── Records shown
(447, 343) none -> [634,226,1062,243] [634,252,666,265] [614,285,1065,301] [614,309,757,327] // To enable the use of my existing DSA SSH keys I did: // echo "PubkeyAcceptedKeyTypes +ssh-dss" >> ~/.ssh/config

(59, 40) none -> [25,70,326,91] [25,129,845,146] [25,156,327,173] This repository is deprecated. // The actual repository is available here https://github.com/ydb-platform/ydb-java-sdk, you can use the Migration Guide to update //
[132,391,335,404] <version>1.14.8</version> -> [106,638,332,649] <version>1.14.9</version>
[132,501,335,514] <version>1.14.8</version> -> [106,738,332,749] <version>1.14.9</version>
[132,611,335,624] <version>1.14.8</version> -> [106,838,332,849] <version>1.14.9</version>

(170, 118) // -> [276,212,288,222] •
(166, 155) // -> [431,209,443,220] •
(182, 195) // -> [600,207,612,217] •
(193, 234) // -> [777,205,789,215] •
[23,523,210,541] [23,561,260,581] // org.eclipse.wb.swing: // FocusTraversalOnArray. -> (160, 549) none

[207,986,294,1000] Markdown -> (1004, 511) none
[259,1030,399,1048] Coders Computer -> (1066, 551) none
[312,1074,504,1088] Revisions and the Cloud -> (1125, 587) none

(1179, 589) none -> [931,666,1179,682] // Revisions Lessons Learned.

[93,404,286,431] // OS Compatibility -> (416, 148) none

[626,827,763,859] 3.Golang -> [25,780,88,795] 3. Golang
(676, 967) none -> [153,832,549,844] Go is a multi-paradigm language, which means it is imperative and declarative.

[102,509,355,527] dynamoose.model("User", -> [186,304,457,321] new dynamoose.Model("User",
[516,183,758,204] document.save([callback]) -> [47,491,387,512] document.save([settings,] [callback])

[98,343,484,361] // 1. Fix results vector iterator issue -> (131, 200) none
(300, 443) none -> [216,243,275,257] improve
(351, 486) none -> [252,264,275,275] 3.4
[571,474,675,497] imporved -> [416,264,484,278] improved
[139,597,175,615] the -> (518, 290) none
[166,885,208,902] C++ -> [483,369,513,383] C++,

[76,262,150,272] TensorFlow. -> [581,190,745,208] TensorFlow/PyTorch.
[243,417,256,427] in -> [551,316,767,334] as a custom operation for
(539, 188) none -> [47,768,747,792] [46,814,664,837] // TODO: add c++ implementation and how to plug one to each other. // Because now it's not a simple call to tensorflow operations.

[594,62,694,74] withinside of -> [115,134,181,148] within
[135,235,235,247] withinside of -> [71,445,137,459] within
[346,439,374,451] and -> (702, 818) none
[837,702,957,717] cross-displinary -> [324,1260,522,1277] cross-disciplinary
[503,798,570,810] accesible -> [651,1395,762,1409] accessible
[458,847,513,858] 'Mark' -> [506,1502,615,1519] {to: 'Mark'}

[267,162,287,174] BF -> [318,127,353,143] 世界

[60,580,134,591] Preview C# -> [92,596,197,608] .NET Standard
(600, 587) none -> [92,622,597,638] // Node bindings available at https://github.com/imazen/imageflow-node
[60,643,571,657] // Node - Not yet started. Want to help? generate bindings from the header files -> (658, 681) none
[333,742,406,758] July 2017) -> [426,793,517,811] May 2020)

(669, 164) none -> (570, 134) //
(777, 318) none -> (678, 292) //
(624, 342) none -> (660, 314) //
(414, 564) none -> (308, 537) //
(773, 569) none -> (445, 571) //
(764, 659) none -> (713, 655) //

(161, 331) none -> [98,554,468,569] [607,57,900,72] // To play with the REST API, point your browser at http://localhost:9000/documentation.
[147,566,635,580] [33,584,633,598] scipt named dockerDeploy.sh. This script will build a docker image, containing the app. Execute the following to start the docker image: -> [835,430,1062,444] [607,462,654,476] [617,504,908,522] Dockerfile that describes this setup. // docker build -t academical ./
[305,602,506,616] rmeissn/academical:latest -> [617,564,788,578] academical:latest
────
▶ **Task brief**:
Search the records for the word "bindings" and copy every line where it occurs.

▶ **Answer to this task**:
(600, 587) none -> [92,622,597,638] // Node bindings available at https://github.com/imazen/imageflow-node
[60,643,571,657] // Node - Not yet started. Want to help? generate bindings from the header files -> (658, 681) none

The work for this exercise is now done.